New Zealanders now get two endangered
shags for the price of one.
March 25, 2016
New Zealanders have never been
particularly enamored with their native shags. Anglers blamed the cormorants
for stealing trout—an
introduced species—and many colonies were destroyed to protect sports
fisheries. One 1945 treatise, “The Shag Menace,” called for wholesale slaughter
of the birds, with focused efforts during nesting and breeding seasons. Perhaps that’s why, compared with kiwis
and other island birds, New
Zealand ’s dozen or so shag species have not
been well studied.
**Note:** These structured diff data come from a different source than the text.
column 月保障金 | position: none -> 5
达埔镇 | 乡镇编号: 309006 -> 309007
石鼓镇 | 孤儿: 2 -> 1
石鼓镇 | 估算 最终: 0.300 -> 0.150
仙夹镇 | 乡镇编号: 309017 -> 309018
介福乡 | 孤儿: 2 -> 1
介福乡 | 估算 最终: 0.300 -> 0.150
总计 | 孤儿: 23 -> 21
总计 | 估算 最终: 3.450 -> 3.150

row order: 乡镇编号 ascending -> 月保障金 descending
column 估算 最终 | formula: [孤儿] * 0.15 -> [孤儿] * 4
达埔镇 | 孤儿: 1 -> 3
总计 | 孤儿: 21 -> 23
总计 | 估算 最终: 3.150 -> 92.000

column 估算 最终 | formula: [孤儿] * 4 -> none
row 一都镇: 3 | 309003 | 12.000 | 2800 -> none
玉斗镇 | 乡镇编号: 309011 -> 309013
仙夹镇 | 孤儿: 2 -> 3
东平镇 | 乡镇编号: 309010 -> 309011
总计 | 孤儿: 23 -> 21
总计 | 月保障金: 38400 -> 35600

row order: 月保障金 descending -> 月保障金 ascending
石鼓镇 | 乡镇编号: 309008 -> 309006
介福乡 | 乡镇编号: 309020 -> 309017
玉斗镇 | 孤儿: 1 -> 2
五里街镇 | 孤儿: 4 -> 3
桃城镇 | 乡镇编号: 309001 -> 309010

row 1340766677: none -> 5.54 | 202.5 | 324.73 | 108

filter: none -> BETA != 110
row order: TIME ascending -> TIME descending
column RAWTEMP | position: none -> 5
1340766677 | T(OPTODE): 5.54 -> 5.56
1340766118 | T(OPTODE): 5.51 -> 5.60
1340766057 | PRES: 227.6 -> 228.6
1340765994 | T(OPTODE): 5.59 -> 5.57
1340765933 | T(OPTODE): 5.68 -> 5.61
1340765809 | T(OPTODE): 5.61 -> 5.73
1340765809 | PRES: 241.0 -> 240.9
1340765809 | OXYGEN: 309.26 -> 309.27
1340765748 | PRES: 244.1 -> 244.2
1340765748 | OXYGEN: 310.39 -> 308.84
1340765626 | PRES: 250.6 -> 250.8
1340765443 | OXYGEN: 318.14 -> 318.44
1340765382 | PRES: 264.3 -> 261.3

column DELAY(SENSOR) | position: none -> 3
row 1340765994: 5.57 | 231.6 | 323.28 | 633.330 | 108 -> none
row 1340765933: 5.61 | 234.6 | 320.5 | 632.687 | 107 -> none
For many years, scientists couldn’t even decide how many
shag species lived in New
Zealand . One species, the Stewart
Island Shag, exemplifies the confusion. First described in 1845, by
British zoologist George Robert Gray, the Stewart Island Shag was listed as
having two distinct populations, as well as bronze and pied morphs. While some
ornithologists considered these one species, others dubbed them separate
species or subspecies.
Recent research finally resolved the
century-old debate. Scientists analyzed the birds’ genes and concluded that the
Stewart Island Shag is actually two separate species: the Foveaux Shag (Leucocarbo stewarti), which lives on
both sides of the Foveaux Strait between Stewart Island and South Island, and
the Otago Shag (Leucocarbo chalconotus),
which lives further to the east on South Island.